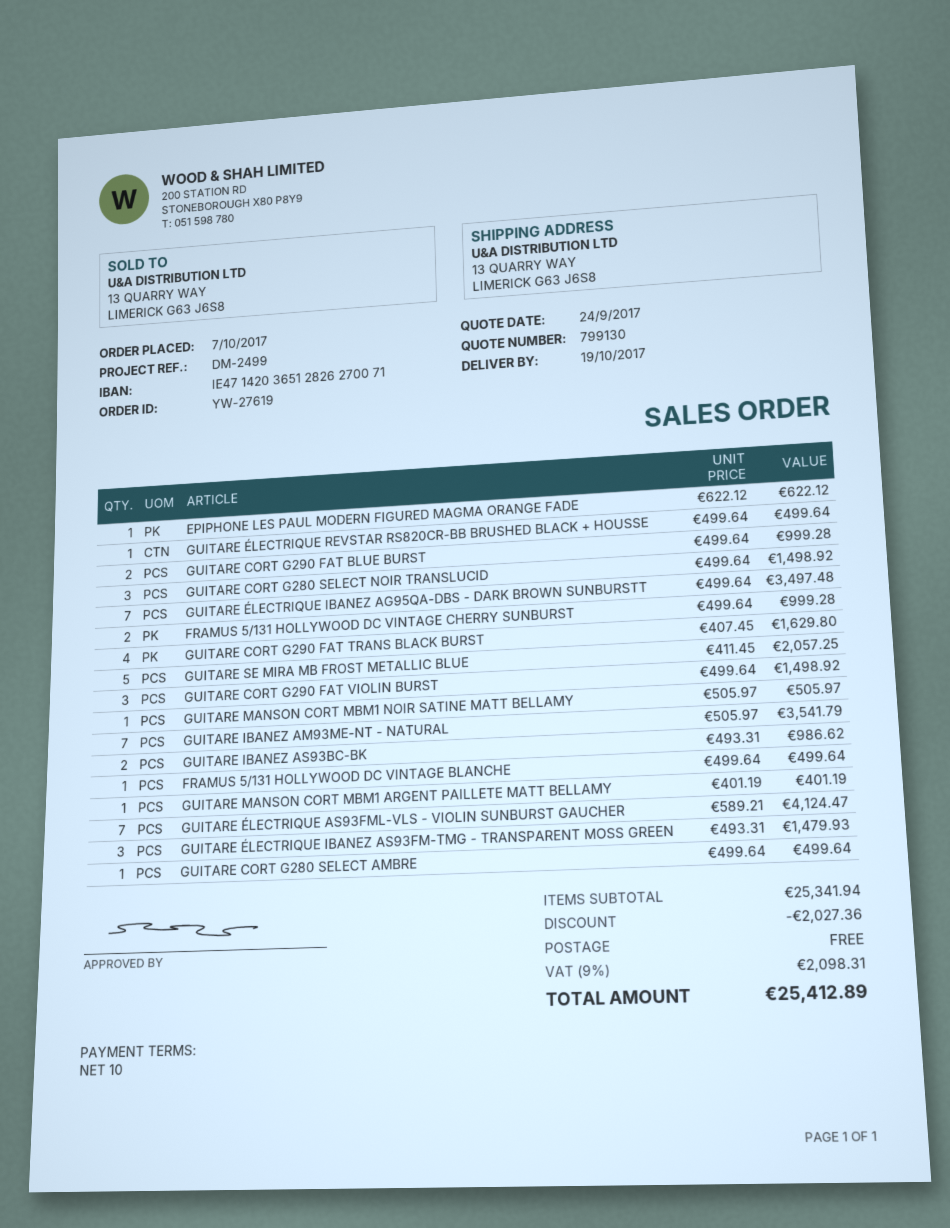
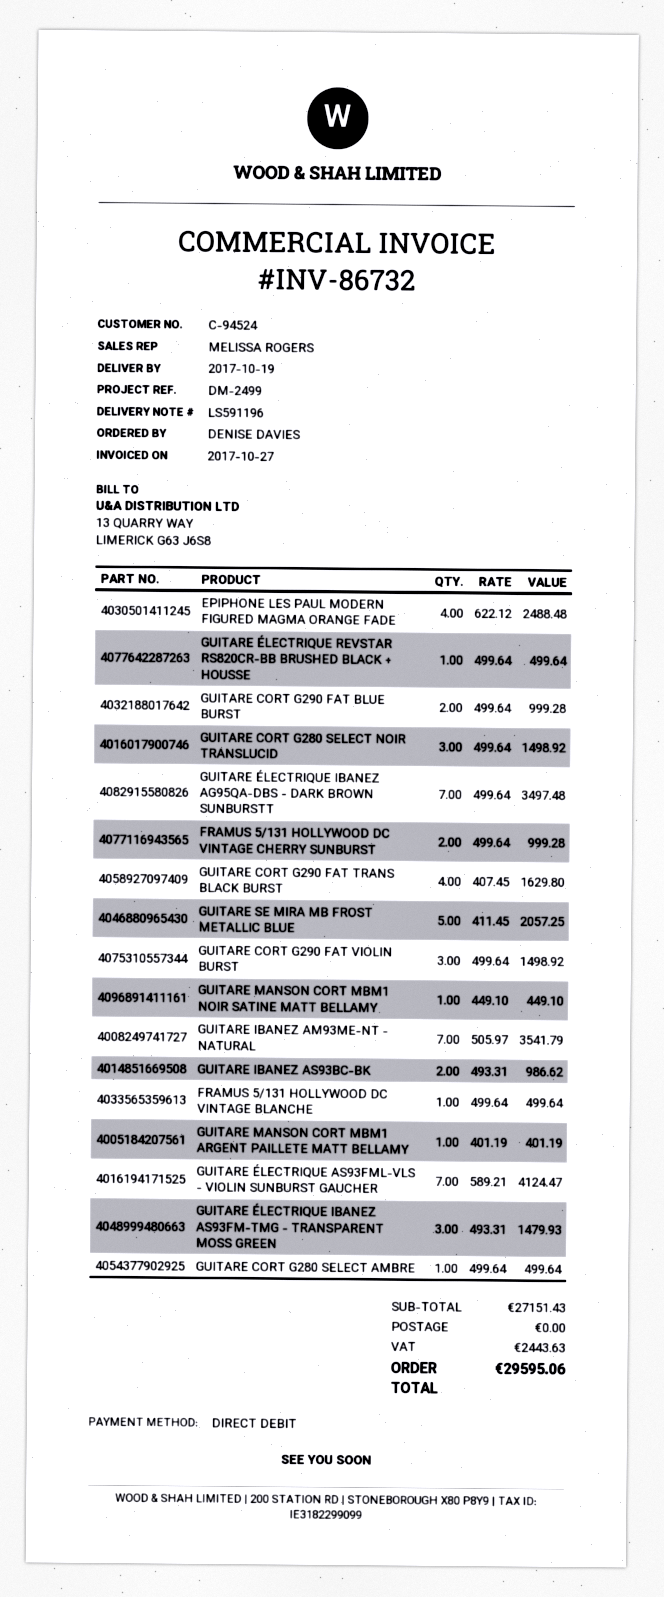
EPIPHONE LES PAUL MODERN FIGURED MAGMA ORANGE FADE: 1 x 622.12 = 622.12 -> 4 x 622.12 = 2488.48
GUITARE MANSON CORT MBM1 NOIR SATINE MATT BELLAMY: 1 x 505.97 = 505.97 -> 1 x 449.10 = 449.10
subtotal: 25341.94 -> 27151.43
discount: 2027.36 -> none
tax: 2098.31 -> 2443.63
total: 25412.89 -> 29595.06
-- -- --
Exactly repeat the lines from the line that contains "discount: 2027.36 -> none" to the end of the entries, both included, and leave out all other lines.

discount: 2027.36 -> none
tax: 2098.31 -> 2443.63
total: 25412.89 -> 29595.06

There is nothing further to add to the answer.